Thank you very much for your response and insight.
If it were acute episodes, wouldnt my lipase levels be very high? Aside from my first attack (that was double normal), my levels are never more than 20 pts high. In addition, wouldnt the pain be unbearable to the point I would need to be in the hospital? My pains are a deep stabbing/squeezing pain. The can come hourly or I could just get two "stab/squeezes" the entire day.
Is it possible for an acute attack to resolve to feeling totally normal in an 8 hour period? Years prior to this, I had an attack of some sort in the middle of the night-terrible burning, feeling as I was being kicked in the gut, very very loud rumbling/churning, nausea, etc...I was going to go to the hospital as I thought something was going to explode inside of me, however, I was in too much pain to move so I rode it out at home. Three hours later it died down, and when I woke I was totally normal. Looking back I wonder if that was my pancreas.
The only thing that really makes me feel this is pancreas related, despite 6 totally normal EUS and several MRCP is the fact that during my first attack where my lipase was doubled, my CA19 was as well. My CA 19 went down to normal a few wks later and I believe the only three things that would cause both those labs to increase together is: pancreatic cancer , pancreatiits, or gallstones?
My dad did die of pancreatic cancer, hence all the EUS I have had.
I went through your post.
You have mentioned that the pain is on upper left abdomen.
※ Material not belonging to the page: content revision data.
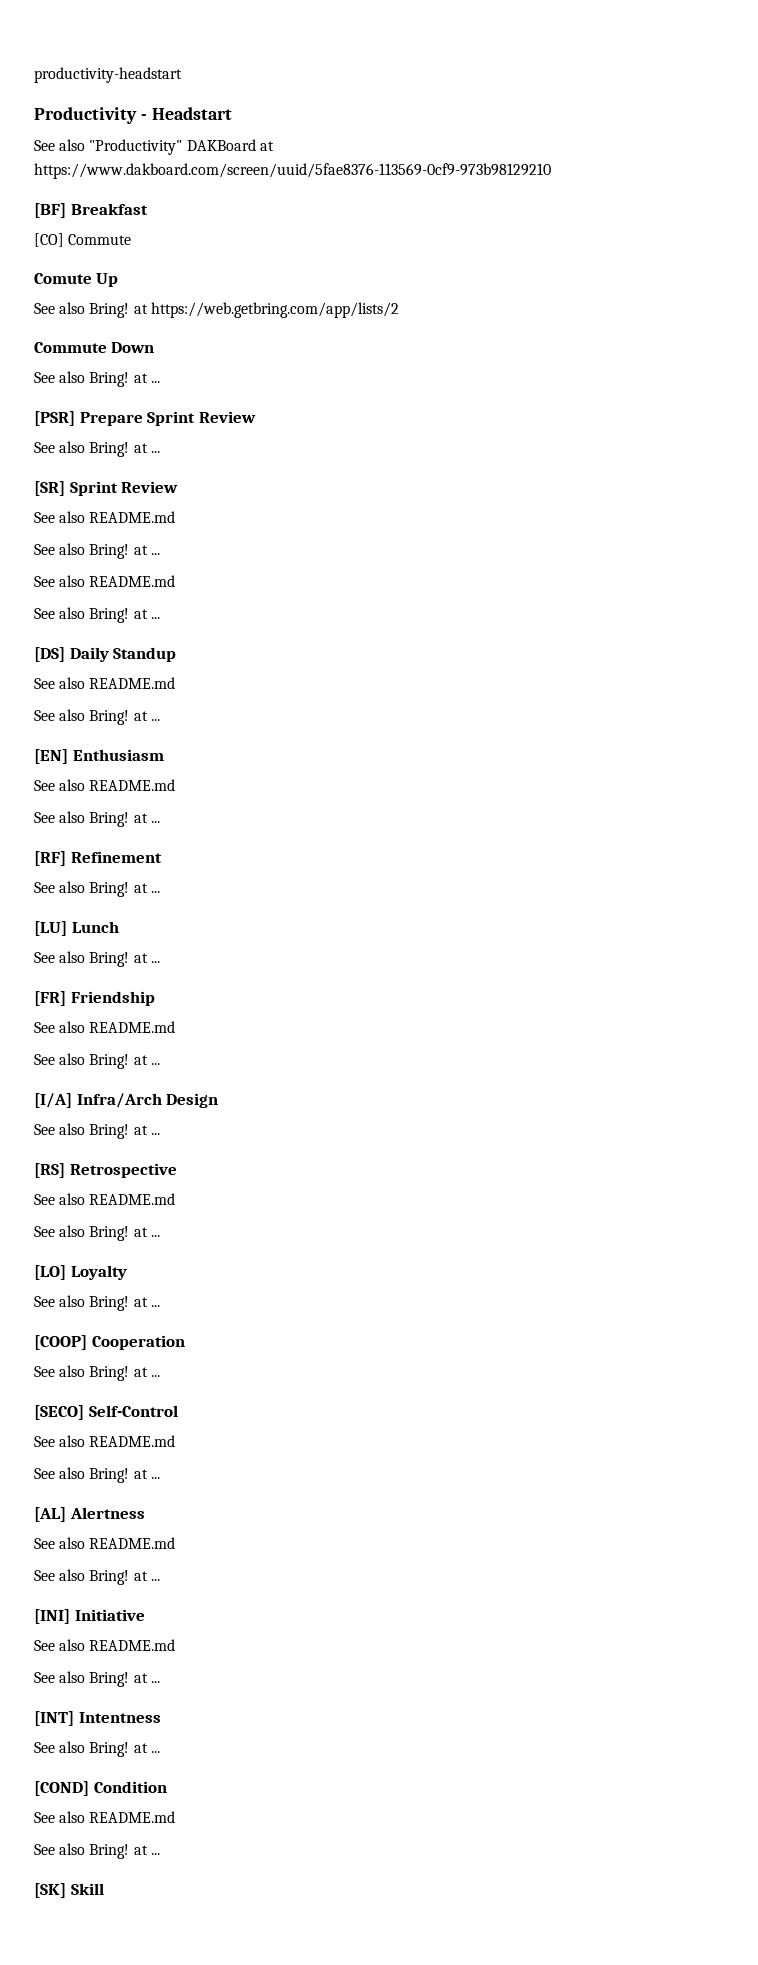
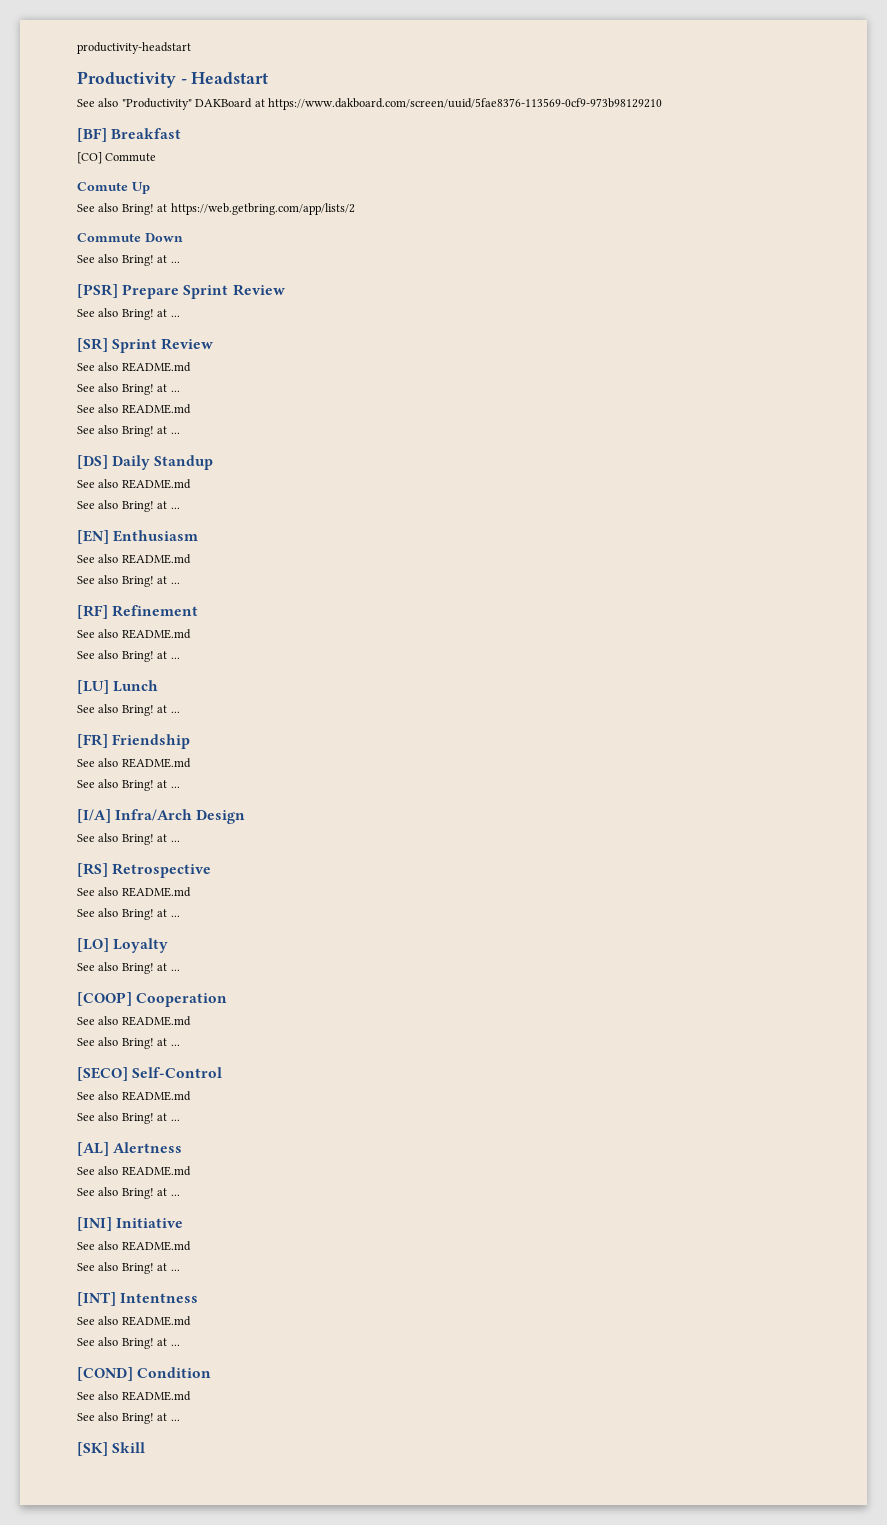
(162, 857) none -> [77,629,191,639] // See also README.md
(185, 1342) none -> [77,1016,191,1026] // See also README.md
(161, 1717) none -> [77,1316,191,1326] // See also README.md

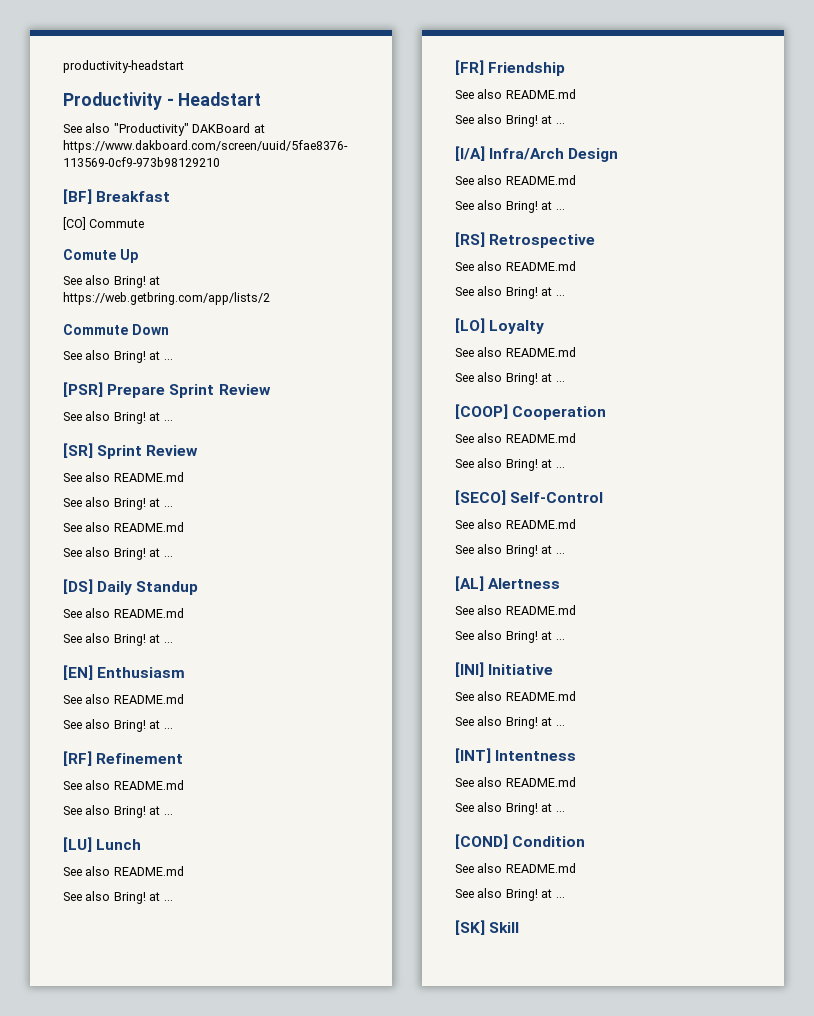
(159, 686) none -> [63,866,184,876] // See also README.md
(246, 817) none -> [455,175,576,185] // See also README.md
(169, 945) none -> [455,347,576,357] // See also README.md

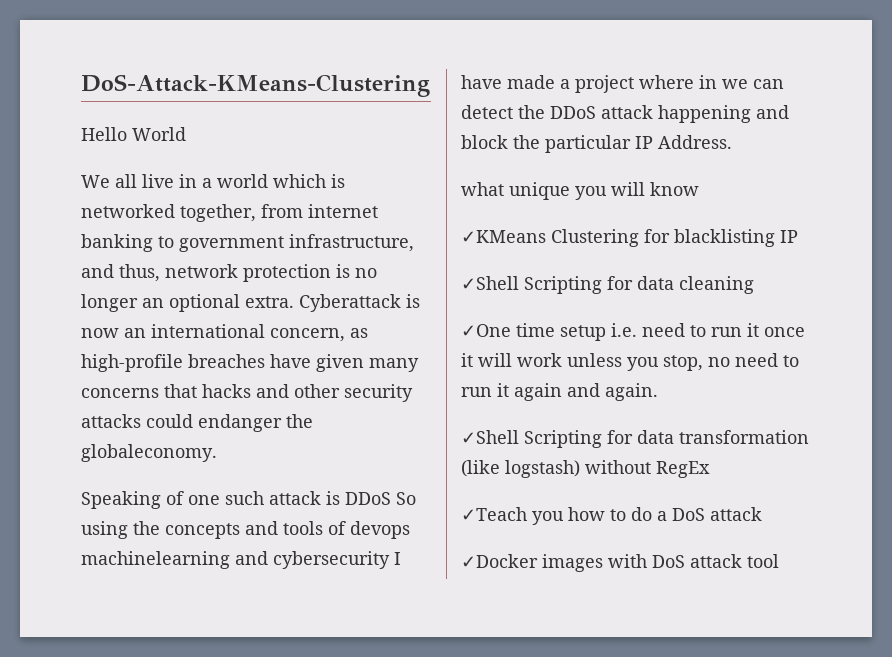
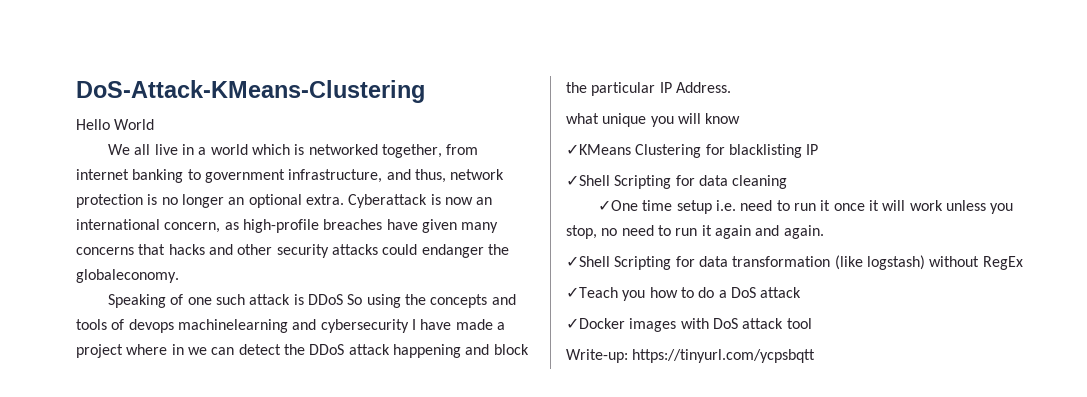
(779, 561) none -> [566,349,816,363] // Write-up: https://tinyurl.com/ycpsbqtt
This itself rules out gallbladder issue as the cause for your pain. Though the HIDA scan is showing a lower value, the gallbladder is not responsible for the pain you have on the left side.
EUS and MRCP are good imaging methods to detect diseases involving the pancreas. Since they have showed only normal pancreas, it is unlikely that your pain might be due to chronic issues of the pancreas. But recurrent acute pancreatitis is still a possibility. Imaging done at the time of having the symptoms may show changes in the pancreas.
Alcoholic gastropathy is a possibility. An upper GI endoscopy may be helpful in this case.
You have mentioned about loose stools and oily stools. Oily stools indicate fat malabsorption. Though pancreatic disease is a common cause, it has been ruled out in your case. The other causes of fat malabsorption should be looked in to which include small bowel issues and parasitic infestations.
I hope that answers your question.
Let me know if I can assist you further.